Disruptive digital practices
“In China for the last few years, the cost of many things – like the cost of factory workers, energy/water/land costs, and the cost of borrowing capital from banks – are going up and consequently the profitability across many industries has been declining. So the way you address that is through improved productivity. In the past, when Chinese companies had a problem, they would say: ‘Ok, we will hire 10 more people to fix the problem.’ Now they reconsider the problem in greater detail and say: ‘Should we be using technology to fix the problem?’” Orr explained.
So the question that comes up is, which kind of industry would get the most benefit out of the digitalization trend and which the least? According to Orr, this is a tricky question to answer.
“What can happen to industry is an enormous amount of volatility, not being winners or losers in industries,” he said. “Take the banking industry for example. The banking industry is going to change tremendously, we’ve already started to see some of that, but the incumbent banks that have their real estate and tens of thousands of branches are going to have challenges because of their cost structure. So there could be winners and losers, but most importantly and most excitingly, there would be lots of volatility.”
“The same applies to the retail industry. Some companies can have a strong physical presence, but they have to have a strong online presence as well. I mean, if you are a travel agent selling airline tickets that is not necessarily the most appropriate business model. If you are a real estate company building shopping malls, you have to certainly change your business model because it won’t be as easy to attract people as before,” he added. One clear example of that is the change in the banking practices not only in China, but globally.
The Rise of Online Banking
Compared to other countries, Chinese consumers love doing things online. What we are curious to know is if people will do more online banking by means of these newer private banks or ICBC and China Merchants?

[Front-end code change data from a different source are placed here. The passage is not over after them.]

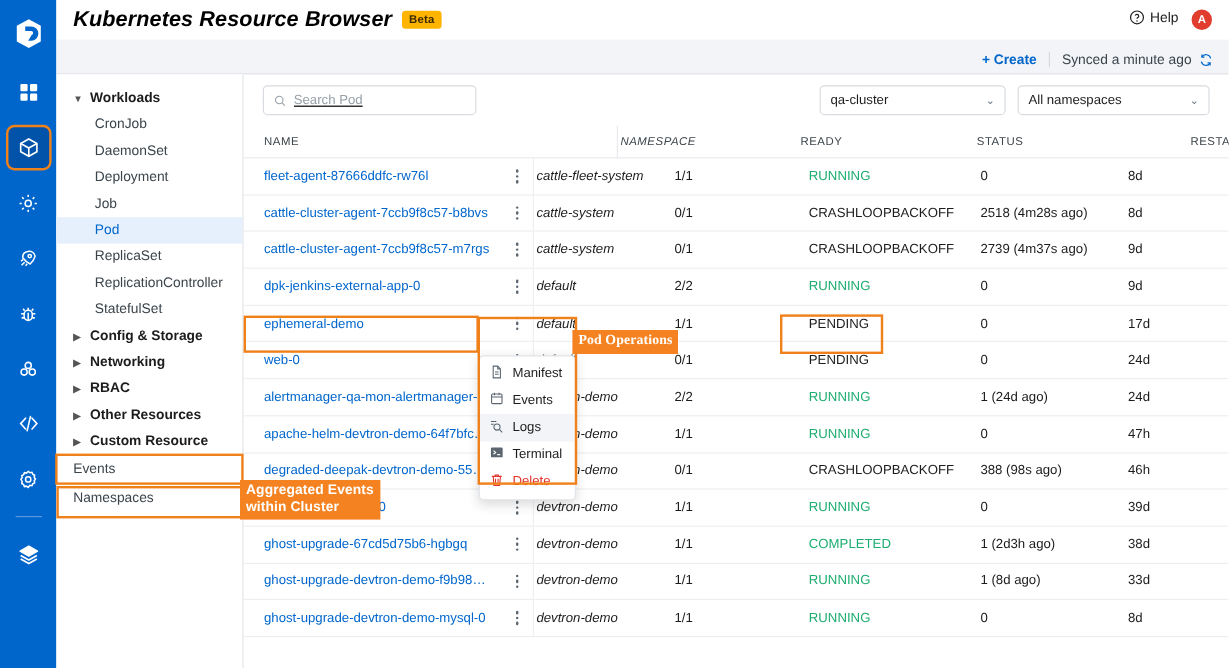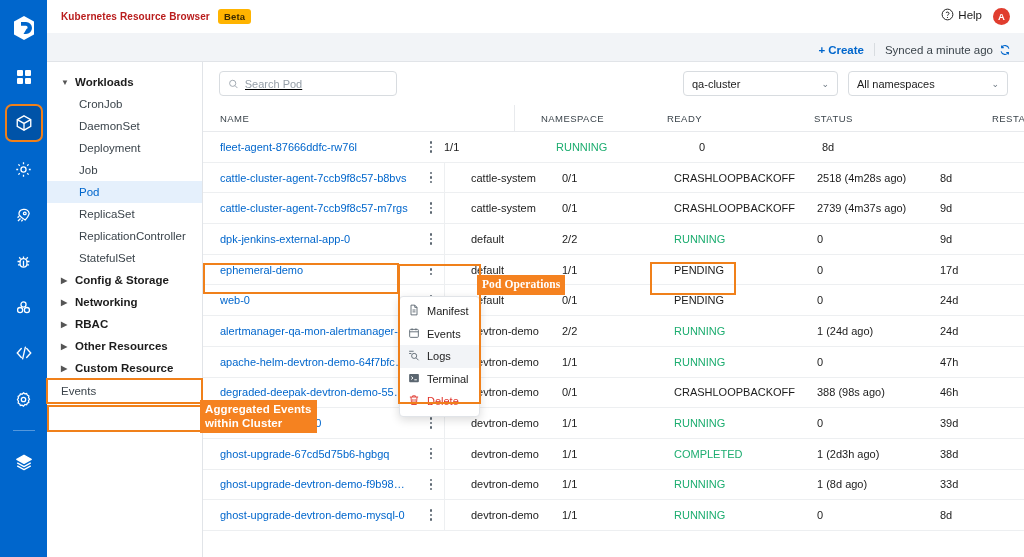"Kubernetes Resource Browser" .app-title { color: #b91c1c -> #000000; font-size: 10px -> 18px; font-style: none -> italic }
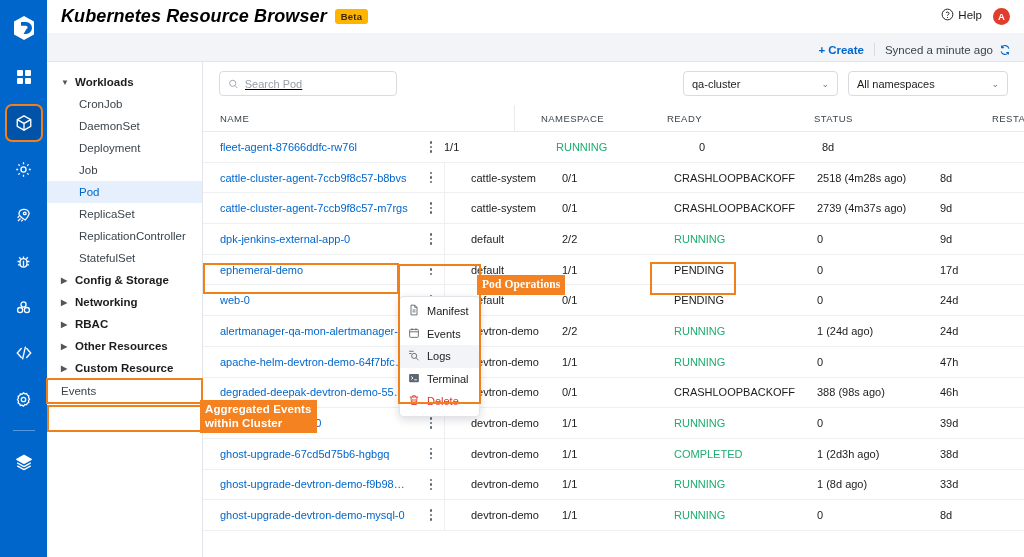"NAMESPACE" .c-ns { font-style: none -> italic; padding-left: 26px -> 2px }
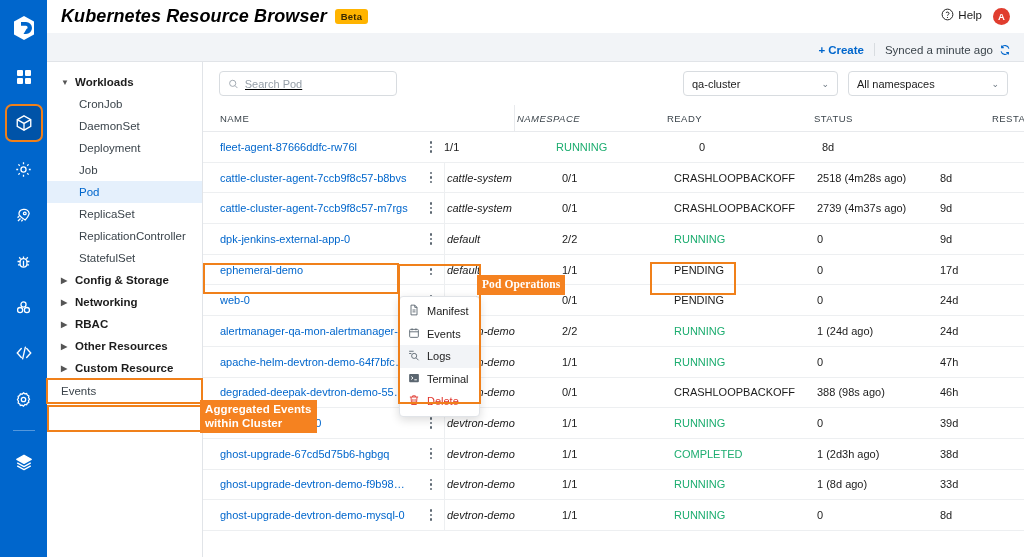"cattle-fleet-system" div.c-ns { html: none -> <div>cattle-fleet-system</div> }
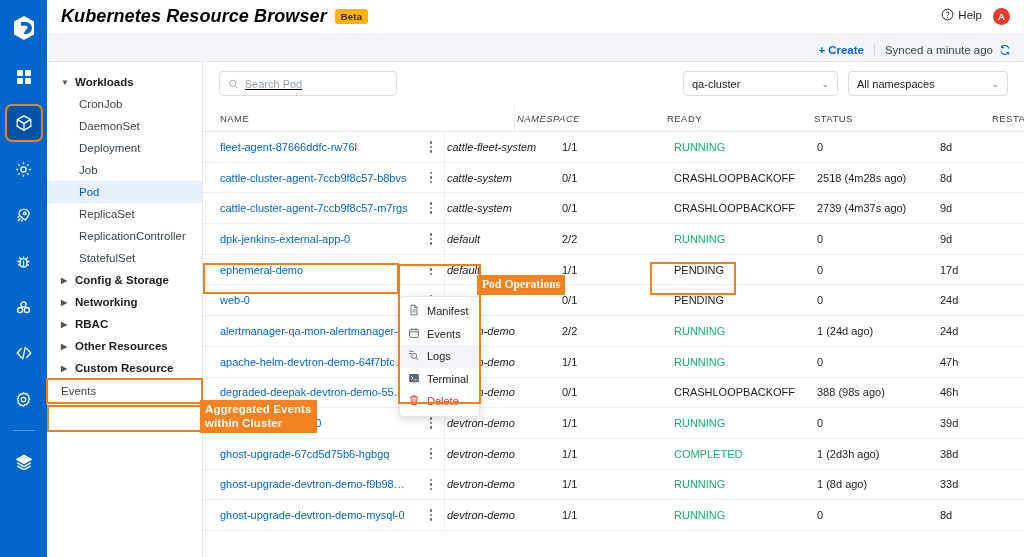"Namespaces" div.nav-leaf { html: none -> <div>Namespaces</div> }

When asked his thoughts on whether more and more Chinese consumers were adopting online banking, the clear answer was yes! “What we’ve seen is that it is incredibly easy to get the initial online deposit; 80 million people have already done it. What consumers are looking for is an easy way to gather the deposits and that is what the Internet does. But now that they’ve got the money, they have to find somewhere safe to keep it and also have a risk management process in place so that you don’t lend the money to companies that are going to go bankrupt or will be unable to pay back or run away with the money. That is the hard part,” says Orr. “But it is up to Chinese regulators to decide on how fast the number of Chinese people who do online banking will grow and how much they choose to restrict this. The point that was made about process management is incredibly important. Because the regulator says to the traditional banks: ‘You have to hold a certain amount of capital against bad debts.’ You know Internet banks today are not holding any capital against their debts and that has to change.”
“The hardest job in China today is public regulation of financial systems,” the McKinsey director said.